Migraine is a highly disabling neurovascular disorder characterized by a severe headache (associated with nausea, photophobia and/or phonophobia), and trigeminovascular system activation involving the release of calcitonin-gene related peptide (CGRP).

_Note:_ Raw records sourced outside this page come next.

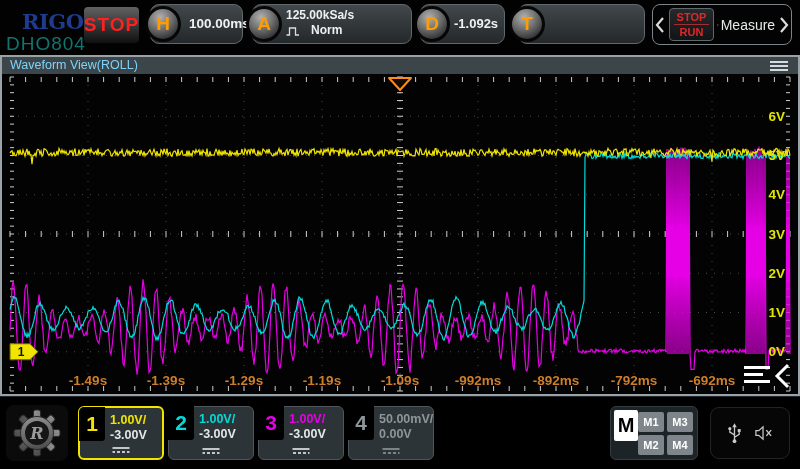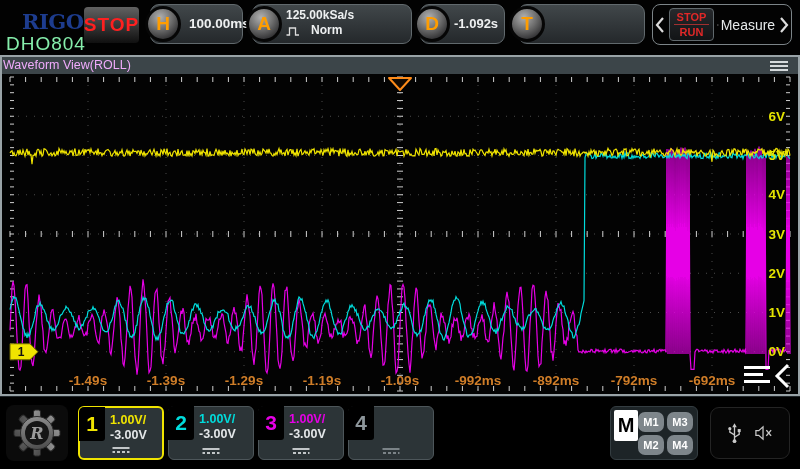"DHO804" .model { color: #86efac -> #0f766e }
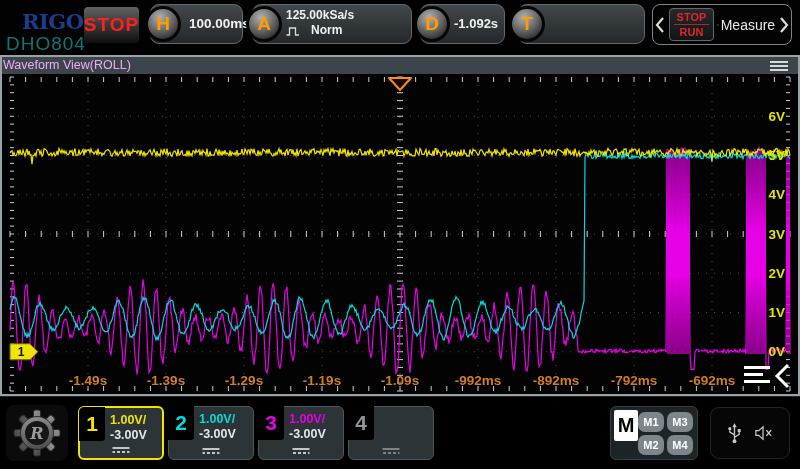"Waveform View(ROLL)" .ptitle { color: #f0abfc -> #7dd3fc; padding-left: 1px -> 8px }
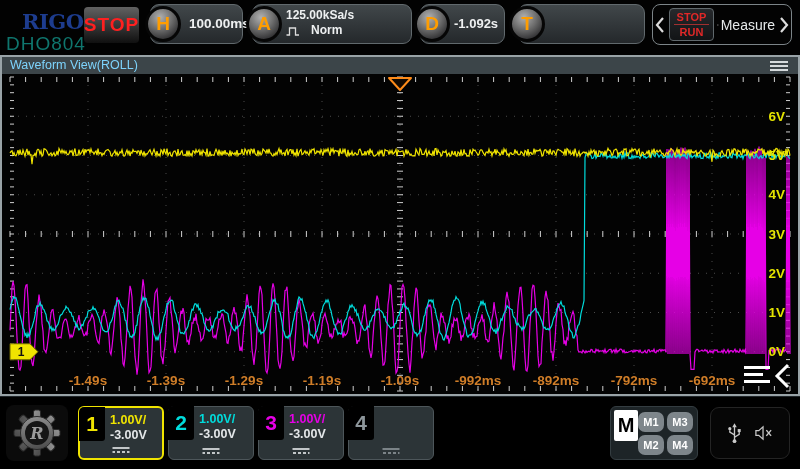"50.00mV/" div.vals { html: none -> <div> <div>50.00mV/</div> <div>0.00V</div> </div> }
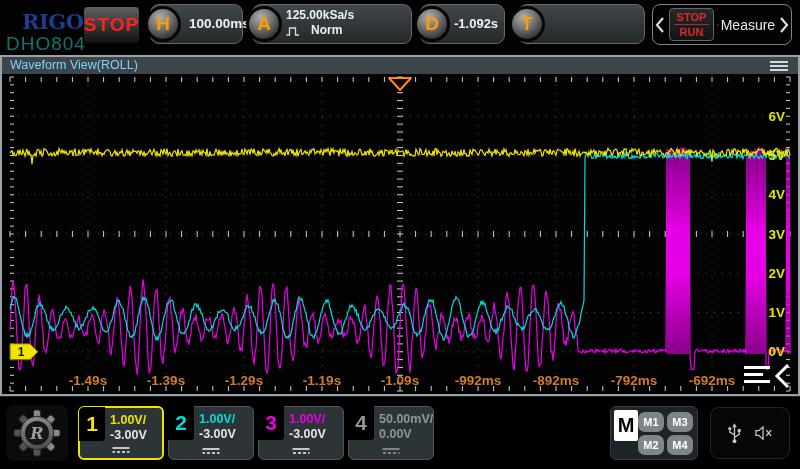"M1" .m-slot { border-radius: 7px -> 2px }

Novel anti-migraine drugs target CGRP signaling through either stimulation of 5-HT receptors on trigeminovascular nerves (resulting in inhibition of CGRP release) or direct blockade of CGRP or its receptor. Lasmiditan is a highly selective 5-HT receptor agonist and, unlike the triptans, is devoid of vasoconstrictive properties, allowing its use in patients with cardiovascular risk. Since lasmiditan can actively penetrate the blood-brain barrier, central therapeutic as well as side effects mediated by 5-HT receptor activation should be further investigated. Other novel anti-migraine drugs target CGRP signaling directly. This neuropeptide can be targeted by the monoclonal antibodies eptinezumab, fremanezumab and galcanezumab, or by CGRP-neutralizing L-aptamers called Spiegelmers. The CGRP receptor can be targeted by the monoclonal antibody erenumab, or by small-molecule antagonists called gepants. Currently, rimegepant and ubrogepant have been developed for acute migraine treatment, while atogepant is studied for migraine prophylaxis. Of these drugs targeting CGRP signaling directly, eptinezumab, erenumab, fremanezumab, galcanezumab, rimegepant and ubrogepant have been approved for clinical use, while atogepant is in the last stage before approval. Although all of these drugs seem highly promising for migraine treatment, their safety should be investigated in the long-term. Moreover, the exact mechanism(s) of action of these drugs need to be elucidated further, to increase both safety and efficacy and to increase the number of responders to the different treatments, so that all migraine patients can satisfactorily be treated.

摘要

偏头痛是一种高度致残的神经血管疾病,其特征是严重头痛(伴有恶心、畏光和/或畏声),以及涉及降钙素基因相关肽(CGRP)释放的三叉神经血管系统激活。新型偏头痛治疗药物通过刺激三叉神经血管神经上的 5-羟色胺受体(导致 CGRP 释放抑制)或直接阻断 CGRP 或其受体来靶向 CGRP 信号。拉米地坦是一种高度选择性的 5-羟色胺受体激动剂,与曲坦类药物不同,它没有血管收缩特性,允许在有心血管风险的患者中使用。由于拉米地坦可以主动穿透血脑屏障,因此应进一步研究由 5-羟色胺受体激活介导的中枢治疗作用和副作用。其他新型偏头痛治疗药物直接靶向 CGRP 信号。这种神经肽可以被单克隆抗体依替替班单抗、艾普奈单抗和加奈奈单抗靶向,也可以被称为 Spiegelmers 的 CGRP 中和 L-适体靶向。CGRP 受体可以被单克隆抗体埃纳鲁单抗或小分子拮抗剂 gepants 靶向。目前,rimegepant 和ubrogepant 已被开发用于急性偏头痛治疗,而 atogepant 则用于偏头痛预防。在这些直接靶向 CGRP 信号的药物中,依替替班单抗、埃纳鲁单抗、艾普奈单抗、加奈奈单抗、rimegepant 和 ubrogepant 已被批准用于临床使用,而 atogepant 则在批准前的最后阶段。尽管这些药物似乎对偏头痛治疗非常有前景,但它们的安全性仍需长期研究。此外,还需要进一步阐明这些药物的确切作用机制,以提高安全性和疗效,并增加对不同治疗方法的反应者数量,以便所有偏头痛患者都能得到满意的治疗。